====== Records to process

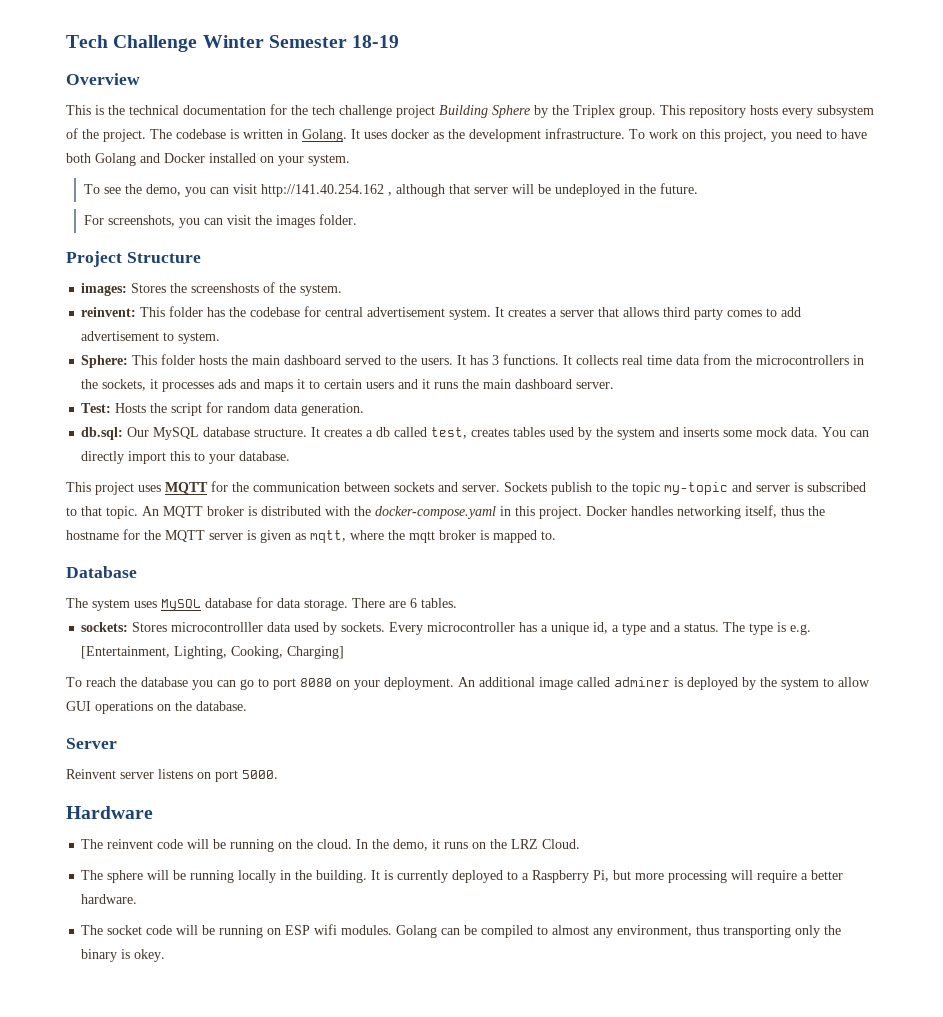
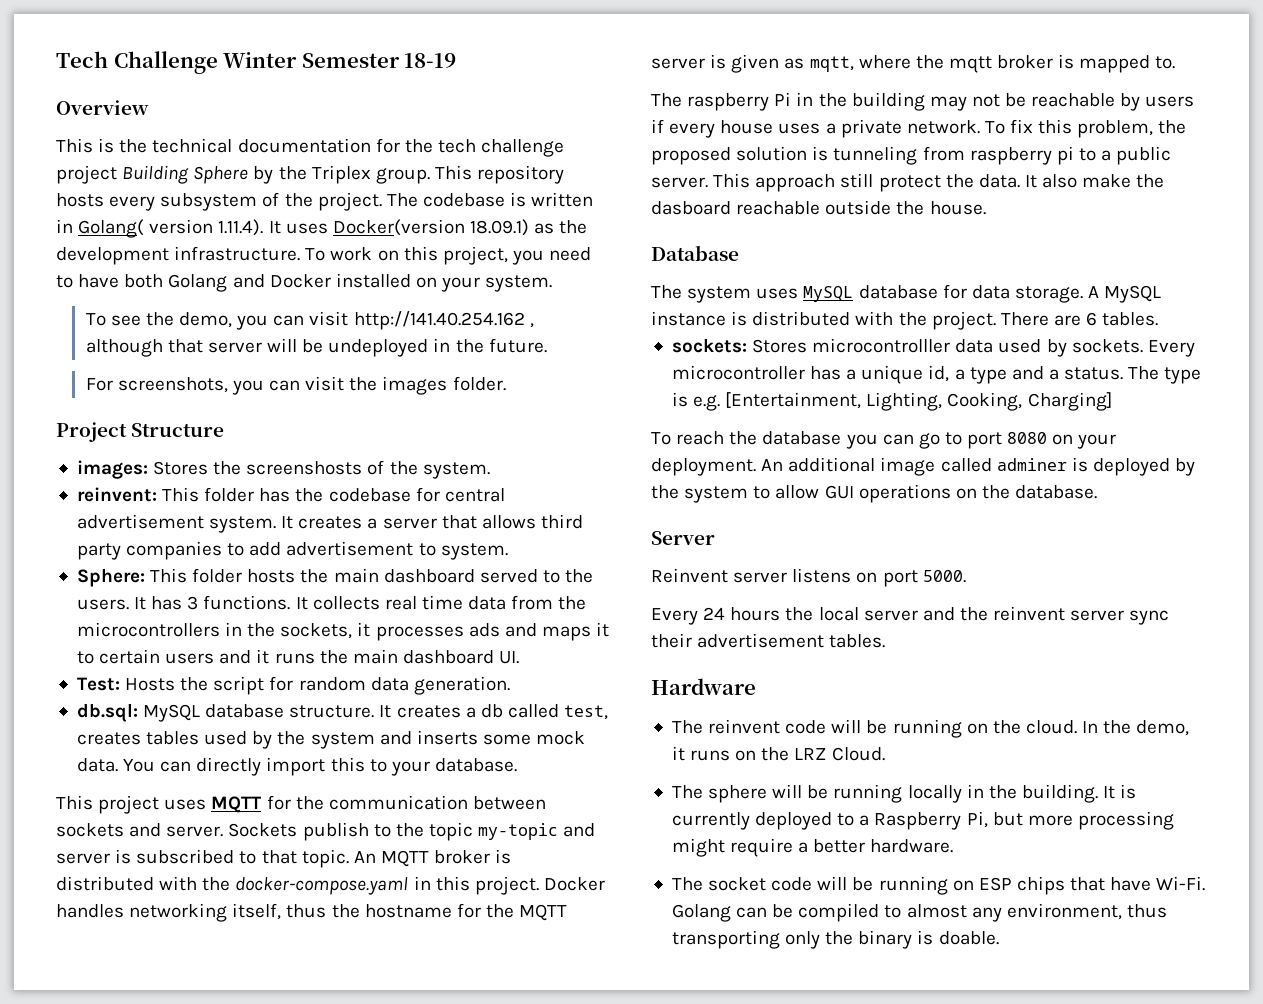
- The codebase is written in Golang. It uses docker as the development infrastructure.
+ The codebase is written in Golang( version 1.11.4). It uses Docker(version 18.09.1) as the development infrastructure.
- It creates a server that allows third party comes to add advertisement to system.
+ It creates a server that allows third party companies to add advertisement to system.
- It collects real time data from the microcontrollers in the sockets, it processes ads and maps it to certain users and it runs the main dashboard server.
+ It collects real time data from the microcontrollers in the sockets, it processes ads and maps it to certain users and it runs the main dashboard UI.
- db.sql: Our MySQL database structure.
+ db.sql: MySQL database structure.
+ The raspberry Pi in the building may not be reachable by users if every house uses a private network. To fix this problem, the proposed solution is tunneling from raspberry pi to a public server. This approach still protect the data. It also make the dasboard reachable outside the house.
+ A MySQL instance is distributed with the project.
+ Every 24 hours the local server and the reinvent server sync their advertisement tables.
- It is currently deployed to a Raspberry Pi, but more processing will require a better hardware.
+ It is currently deployed to a Raspberry Pi, but more processing might require a better hardware.
- The socket code will be running on ESP wifi modules.
+ The socket code will be running on ESP chips that have Wi-Fi.
- Golang can be compiled to almost any environment, thus transporting only the binary is okey.
+ Golang can be compiled to almost any environment, thus transporting only the binary is doable.

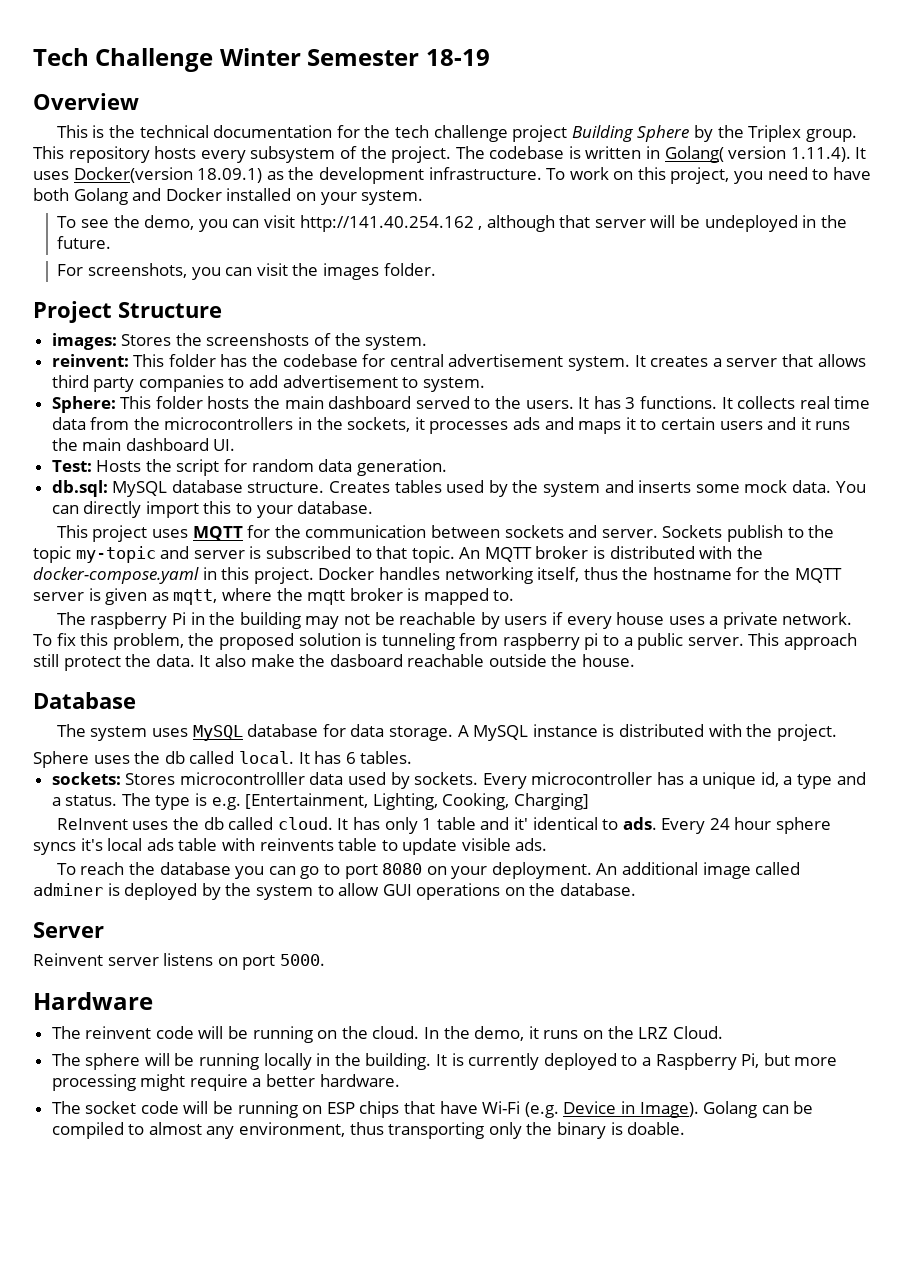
- It creates a db called test, creates tables used by the system and inserts some mock data.
+ Creates tables used by the system and inserts some mock data.
- A MySQL instance is distributed with the project. There are 6 tables.
+ A MySQL instance is distributed with the project.
+ Sphere uses the db called local. It has 6 tables.
+ ReInvent uses the db called cloud. It has only 1 table and it' identical to ads. Every 24 hour sphere syncs it's local ads table with reinvents table to update visible ads.
- Every 24 hours the local server and the reinvent server sync their advertisement tables.
- The socket code will be running on ESP chips that have Wi-Fi.
+ The socket code will be running on ESP chips that have Wi-Fi (e.g. Device in Image).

============

> _Activity_
Every line above that holds the word "chips" needs to be copied.

> _Result for this exercise_
+ The socket code will be running on ESP chips that have Wi-Fi.
- The socket code will be running on ESP chips that have Wi-Fi.
+ The socket code will be running on ESP chips that have Wi-Fi (e.g. Device in Image).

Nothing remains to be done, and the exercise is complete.